Task.
Search term "sreeja": copy each line of the records that contains it.

Provided data.
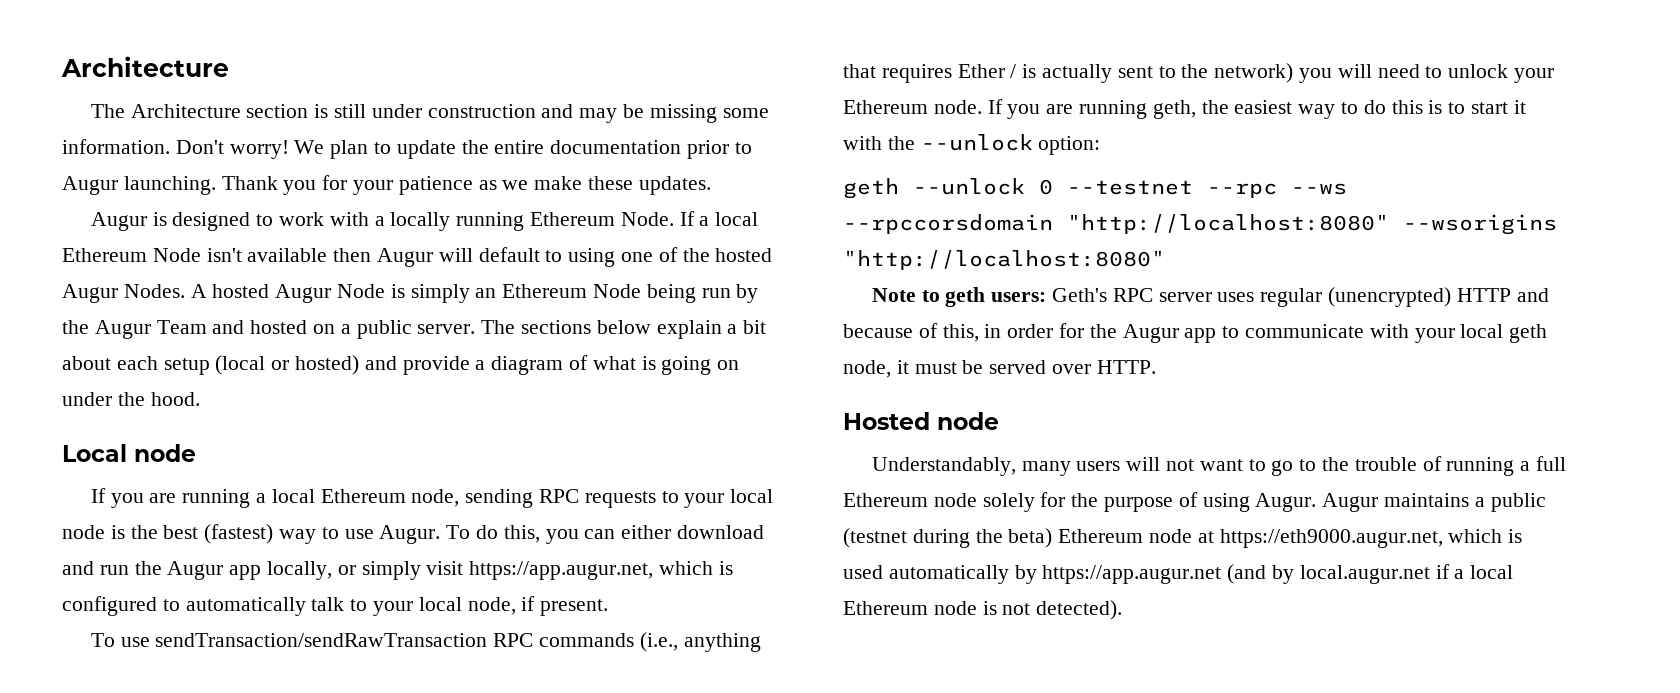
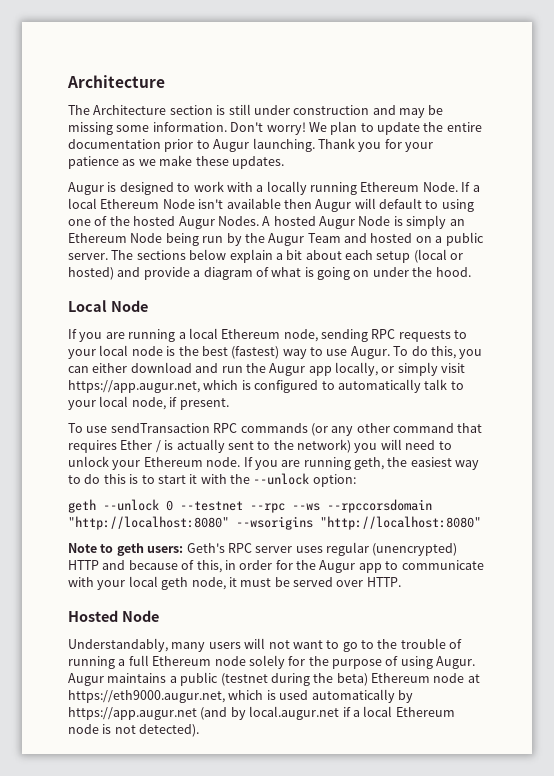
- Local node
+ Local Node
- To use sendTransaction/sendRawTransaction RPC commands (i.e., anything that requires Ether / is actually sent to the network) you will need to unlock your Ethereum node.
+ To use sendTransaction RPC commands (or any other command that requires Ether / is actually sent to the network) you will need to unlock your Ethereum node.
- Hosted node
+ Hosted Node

---

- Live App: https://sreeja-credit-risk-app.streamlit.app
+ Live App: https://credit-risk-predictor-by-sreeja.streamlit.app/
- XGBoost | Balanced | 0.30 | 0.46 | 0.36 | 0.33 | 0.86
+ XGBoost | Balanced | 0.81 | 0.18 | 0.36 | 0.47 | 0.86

Result for this task.
- Live App: https://sreeja-credit-risk-app.streamlit.app
+ Live App: https://credit-risk-predictor-by-sreeja.streamlit.app/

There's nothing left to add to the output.